Полуянов ногой сбросил в лестничный пролет остатки повешенной куклы. И в этот момент в его руке разразился громкой трелью телефон.
– Я пошел, – пожарник торопливо подал бизнесмену руку, – дорогу сам найду, не заблужусь. Вы бы забор у стройки поправили.
Антон резко поднес трубку к уху.
– Привет, – услышал он. Казалось, что женщина дышит ему прямо в ухо, чувственно и горячо, вот-вот коснется мочки влажным языком.
– Привет, – выдохнул Полуянов.
– Ты один? Говорить можешь?
– Я хочу, чтобы мы с тобой сейчас были одни.
– Мы и так одни. Что это так шипит в трубке?

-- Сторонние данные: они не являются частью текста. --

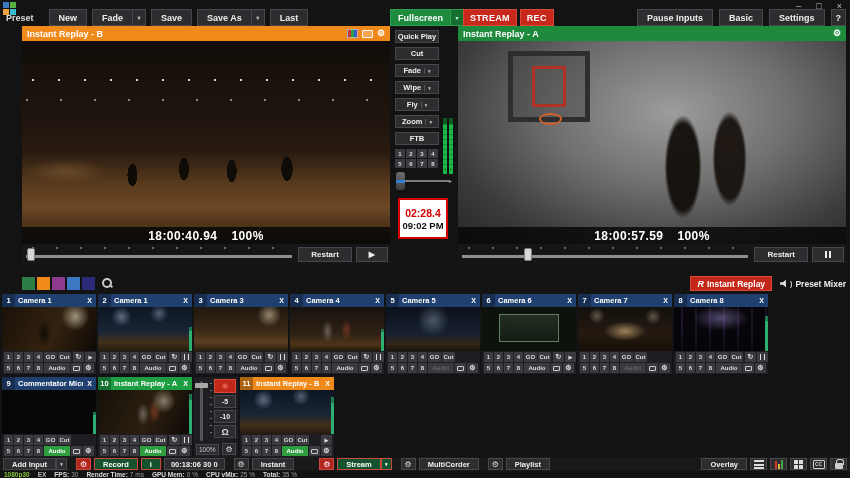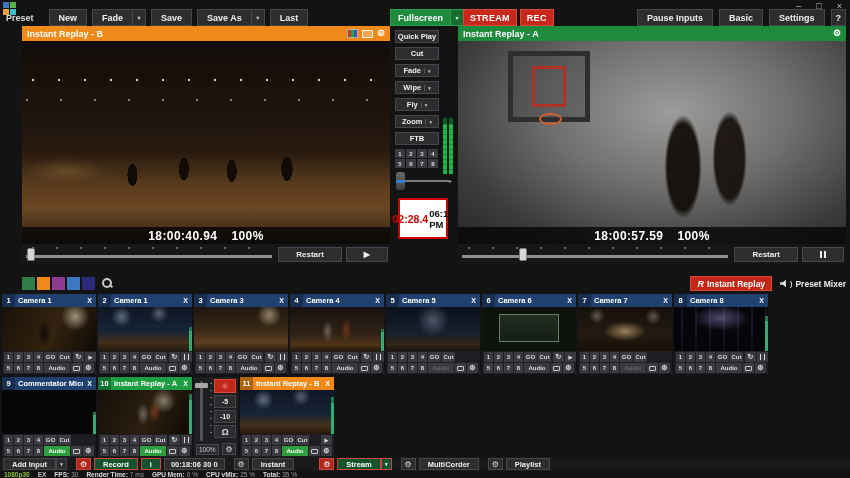--- a/index.html
+++ b/index.html
@@ -45,21 +45,21 @@
   .icon-cam{width:11px;height:8px;border:1px solid #fdfdfd;background:rgba(255,255,255,.25);border-radius:1px}
   .gear-glyph{font-size:9px;color:#fff;line-height:9px}
   .video{flex:1;position:relative;overflow:hidden;cursor:pointer}
   .ts-overlay{position:absolute;left:0;right:0;bottom:0;height:17px;background:rgba(5,5,5,.8);
               display:flex;align-items:center;justify-content:center;gap:14px;font-size:12px;font-weight:bold;color:#fff;letter-spacing:.4px}
   .seek-row{flex:0 0 20px;display:flex;align-items:center;gap:4px;padding:0 2px;background:#161617}
   .seek-track{flex:1;align-self:stretch;position:relative}
   .seek-ticks{position:absolute;left:8px;right:8px;top:3px;height:2px;background-image:repeating-linear-gradient(90deg,#6a6a6a 0 2px,transparent 2px 24px)}
   .seek-line{position:absolute;left:2px;right:2px;top:11px;height:3px;background:#8f8f8f}
   .seek-handle{position:absolute;top:4px;width:8px;height:13px;background:#d6d6d6;border:1px solid #7d7d7d;border-radius:2px}
-  .small-btn{height:15px;background:#2d2d30;border:1px solid #46464c;color:#eee;font-size:8px;font-weight:bold;display:flex;align-items:center;justify-content:center;padding:0 17px}
+  .small-btn{height:15px;background:#2d2d30;border:1px solid #46464c;color:#eee;font-size:8px;font-weight:bold;display:flex;align-items:center;justify-content:center;padding:0 12px}
   .pause-bars{display:inline-block;width:6px;height:7px;border-left:2px solid #eee;border-right:2px solid #eee}
 
   
   .scene-main-left{background-image:
       radial-gradient(ellipse 60px 18px at 12% 64%, rgba(255,200,120,.18), transparent 70%),
       radial-gradient(ellipse 7px 16px at 30% 66%, rgba(12,9,6,.95) 70%, transparent 71%),
       radial-gradient(ellipse 7px 16px at 44% 63%, rgba(14,10,7,.95) 70%, transparent 71%),
       radial-gradient(ellipse 7px 16px at 57% 64%, rgba(14,10,7,.95) 70%, transparent 71%),
       radial-gradient(ellipse 8px 17px at 72% 63%, rgba(12,9,7,.95) 70%, transparent 71%),
       repeating-linear-gradient(90deg, rgba(255,250,230,.85) 0 2px, transparent 2px 26px),
@@ -86,21 +86,21 @@
   #num-grid{width:43px;display:grid;grid-template-columns:repeat(4,1fr);gap:1px;margin-top:2px}
   .num-cell{height:9px;background:#3a3a40;color:#ddd;font-size:6px;font-weight:bold;display:flex;align-items:center;justify-content:center}
   #t-meters{position:absolute;right:2px;top:88px;height:56px;display:flex;gap:2px}
   #t-meters span{display:block;width:4px;height:100%;background-image:repeating-linear-gradient(to top,#18b94a 0 4px,#11913a 4px 5px);border-top:6px solid #0a5b24}
   #tbar{position:absolute;left:1px;top:142px;width:56px;height:18px}
   .tbar-line{position:absolute;left:7px;right:3px;top:8px;height:2px;background:#7a7a7a}
   .tbar-end{position:absolute;right:0;top:5px;font-size:6px;color:#999}
   .tbar-handle{position:absolute;left:0;top:0;width:9px;height:18px;background:linear-gradient(#6b6b6b,#3f3f3f);border-radius:3px}
   .tbar-handle:after{content:'';position:absolute;left:0;right:0;top:8px;height:3px;background:#2f7fd0}
   #clock{position:absolute;left:3px;top:168px;width:50px;height:41px;background:#fff;border:2px solid #d40000;
-         display:flex;flex-direction:row;align-items:center;justify-content:center;gap:1px}
+         display:flex;flex-direction:column;align-items:center;justify-content:center;gap:1px}
   .clock-countdown{color:#d40000;font-size:10.5px;font-weight:bold}
   .clock-time{color:#101010;font-size:9.5px;font-weight:bold}
 
   
   #swatches{position:absolute;left:22px;top:276px;height:14px;display:flex;gap:2px;align-items:center}
   .swatch{width:13px;height:13px;cursor:pointer}
   .icon-search{position:relative;width:12px;height:12px;margin-left:4px;cursor:pointer}
   .icon-search:before{content:'';position:absolute;left:1px;top:1px;width:6px;height:6px;border:2px solid #c9c9c9;border-radius:50%}
   .icon-search:after{content:'';position:absolute;left:8px;top:8px;width:4px;height:2px;background:#c9c9c9;transform:rotate(45deg)}
   #quick-access{position:absolute;right:4px;top:276px;height:15px;display:flex;align-items:center;gap:8px}
@@ -337,21 +337,21 @@
         <span></span>
         <span></span>
       </div>
     <div id="tbar">
       <div class="tbar-line"></div>
       <div class="tbar-end">▸</div>
       <div class="tbar-handle"></div>
     </div>
     <div id="clock">
       <span class="clock-countdown">02:28.4</span>
-      <span class="clock-time">06:17 PM</span>
+      <span class="clock-time">09:02 PM</span>
     </div>
   </div>
 
   <div id="swatches">
     <span class="swatch" style="background: rgb(46, 125, 70);"></span>
       <span class="swatch" style="background: rgb(239, 138, 26);"></span>
       <span class="swatch" style="background: rgb(142, 58, 142);"></span>
       <span class="swatch" style="background: rgb(59, 120, 196);"></span>
       <span class="swatch" style="background: rgb(43, 43, 122);"></span>
       <span class="icon-search"></span>
@@ -787,20 +787,47 @@
         </div>
     </div>
     <div class="bb-gear dark gap6">
         <span>⚙</span>
       </div>
     <div class="bb-btn">MultiCorder</div>
     <div class="bb-gear dark gap6">
         <span>⚙</span>
       </div>
     <div class="bb-btn">Playlist</div>
+    <div id="bb-right">
+      <div class="bb-btn">Overlay</div>
+      <div class="bb-iconbtn">
+          <span class="icon-list"></span>
+        </div>
+      <div class="bb-iconbtn">
+          <span class="icon-bars">
+            <b class="b1"></b>
+            <b class="b2"></b>
+            <b class="b3"></b>
+          </span>
+        </div>
+      <div class="bb-iconbtn">
+          <span class="icon-grid">
+            <b></b>
+            <b></b>
+            <b></b>
+            <b></b>
+          </span>
+        </div>
+      <div class="bb-iconbtn">
+          <span class="icon-cc">CC</span>
+        </div>
+      <div class="bb-iconbtn">
+          <span class="icon-lock"></span>
+        </div>
+    </div>
   </div>
 
   <div id="statusbar">
     <span class="sb-format">1080p30</span>
     <span class="sb-ex">EX</span>
     <span class="sb-item">
         <span class="sb-label">FPS:</span>
         <span class="sb-val">30</span>
       </span>
     <span class="sb-item">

– Это ветер. Ветер свистит.
Полуянов смотрел на город, расстилавшийся перед ним, пытался отыскать взглядом дом, откуда ему звонили, и не мог, тот таял, растворялся в мареве. Ладонь прикрывала трубку, но ему казалось, что он прикрывает от ветра ту, которая ему звонила.
– Ты почему молчишь?
– Я слушаю. Слушаю твое дыхание.
– У тебя странный голое. Что-то случилось?
– Испугался. Ерунда. Дурацкий розыгрыш.
Мне показалось, что на стройке я наткнулся на покойника.

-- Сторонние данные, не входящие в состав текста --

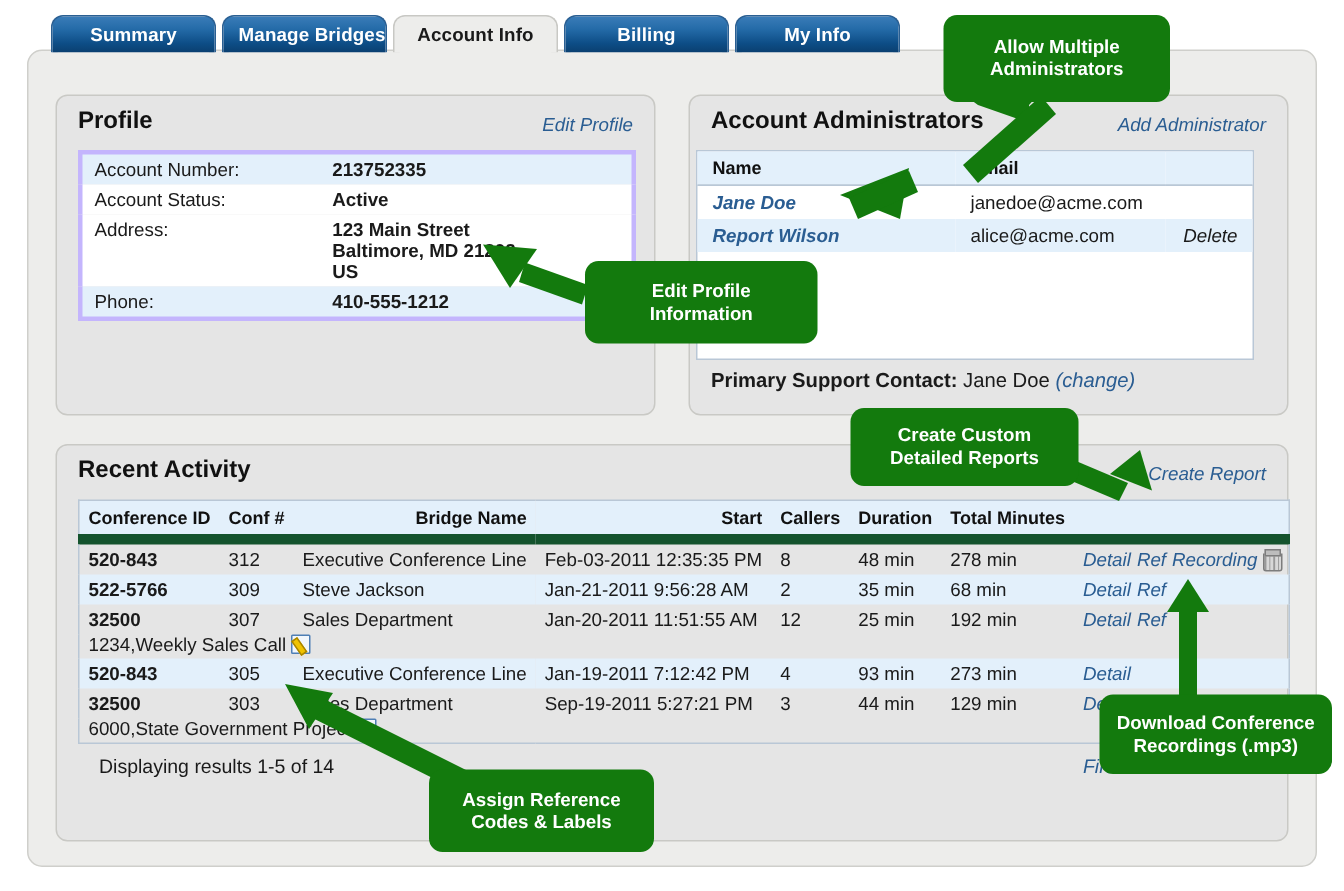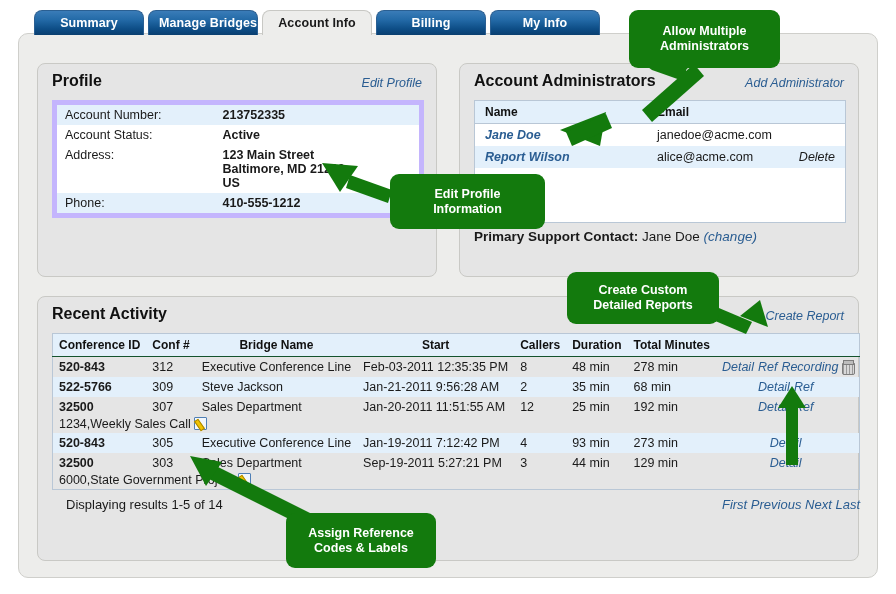--- a/index.html
+++ b/index.html
@@ -69,32 +69,32 @@
   .card-link {
     position: absolute; right: 0; top: 6px;
     font-size: 12.5px; font-style: italic; color: #2a5d92;
     cursor: pointer;
   }
 
   
   table { border-collapse: collapse; }
   .profile-tbl {
     margin: 0 14px; width: 372px;
-    border: 5px solid #c4b5fd;
+    border: 3px solid #c4b5fd;
     font-size: 12.5px;
   }
   .profile-tbl td { padding: 3px 8px; color: #1a1a1a; vertical-align: top; }
   .profile-tbl td.k { width: 160px; }
   .profile-tbl td.v { font-weight: bold; }
   .profile-tbl tr.odd  { background: #e3f0fb; }
   .profile-tbl tr.even { background: #ffffff; }
 
   
   .admin-box {
-    margin: 0 14px; width: 372px; height: 123px;
+    margin: 0 4px; width: 372px; height: 140px;
     border: 1px solid #b9c7d6; background: #fff;
     position: relative;
   }
   .admin-tbl { width: 100%; font-size: 12.5px; }
   .admin-tbl th {
     text-align: left; font-size: 12px; font-weight: bold;
     background: #e3f0fb; padding: 4px 10px; color: #111;
     border-bottom: 1px solid #b9c7d6;
   }
   .admin-tbl td { padding: 4px 10px; color: #1a1a1a; }
@@ -110,30 +110,30 @@
   .primary-contact b { font-weight: bold; }
   .pc-change { color: #2a5d92; font-style: italic; cursor: pointer; }
 
   
   .act-wrap { margin: 0 14px; width: 794px; }
   .act-tbl {
     width: 794px; font-size: 12.5px;
     border: 1px solid #b9c7d6;
   }
   .act-tbl th {
-    text-align: center; font-size: 12px; font-weight: bold;
+    text-align: right; font-size: 12px; font-weight: bold;
     background: #e3f0fb; padding: 4px 6px; color: #111;
-    border-bottom: 1px solid #14532d;
+    border-bottom: 7px solid #14532d;
     white-space: nowrap;
   }
   .act-tbl td { padding: 3px 6px; color: #1a1a1a; white-space: nowrap; }
   .act-tbl tr.row-alt td { background: #e3f0fb; }
   .act-tbl td.bold { font-weight: bold; }
   .act-link { color: #2a5d92; font-style: italic; cursor: pointer; padding-right: 4px; }
-  .act-actions { text-align: center; margin-top: 36px; }
+  .act-actions { text-align: left; margin-top: 36px; }
   .ref-row td { padding-top: 0; padding-bottom: 2px; }
 
   .c-id   { width: 84px; }
   .c-num  { width: 44px; }
   .c-br   { width: 192px; }
   .c-st   { width: 166px; }
   .c-ca   { width: 52px; }
   .c-du   { width: 62px; }
   .c-tm   { width: 98px; }
 
@@ -390,14 +390,18 @@
 Information</span>
   </div>
   <div class="callout" id="co-reports">
     <span style="white-space: pre-line;">Create Custom
 Detailed Reports</span>
   </div>
   <div class="callout" id="co-assign">
     <span style="white-space: pre-line;">Assign Reference
 Codes &amp; Labels</span>
   </div>
+  <div class="callout" id="co-download">
+    <span style="white-space: pre-line;">Download Conference
+Recordings (.mp3)</span>
+  </div>
 
 </div>
 
 </body></html>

– Глупо. Если мы увидимся, то ты мне расскажешь. До вечера еще много времени. Вы же с Сергеем договорились встретиться сегодня вечером?
– Да. Как всегда.
– Ты не отменишь встречу, даже если я попрошу?
– Но ты не попросишь.
– Как знать? Подъезжай, я увижу тебя в окно.
Этого звонка Полуянов давно ждал и боялся.
Иногда человек не в силах перебороть себя. Антон понимал, что встречаться ему с Мариной нельзя ни сейчас, ни раньше, и тем не менее ни разу не отказался от встречи. Десятки раз он давал себе зарок, что больше никогда не обнимет, не поцелует эту женщину, не ляжет с ней в постель. Но вспоминал об этом лишь тогда, когда нарушал запрет. Он даже не мог с точностью сказать, любит Марину или нет. Его к ней влекло, это точно. А потом, когда они оказывались наедине, все происходило словно помимо их воли. Или ему хотелось так думать?
Их связь тянулась уже полгода…
* * *
«Волга» остановилась на середине внутридворового проезда. Свободного места для парковки не нашлось. Полуянов из машины не выходил, даже не глушил двигатель. Он смотрел в узкий разрыв между двумя домами на переливавшееся радугой окно, боясь пропустить тот короткий момент, когда в нем мелькнет женский силуэт. Качнулась занавеска, на мгновение он увидел пятно лица и прижатую к стеклу ладонь. Теперь самым сложным было не торопиться и не опоздать.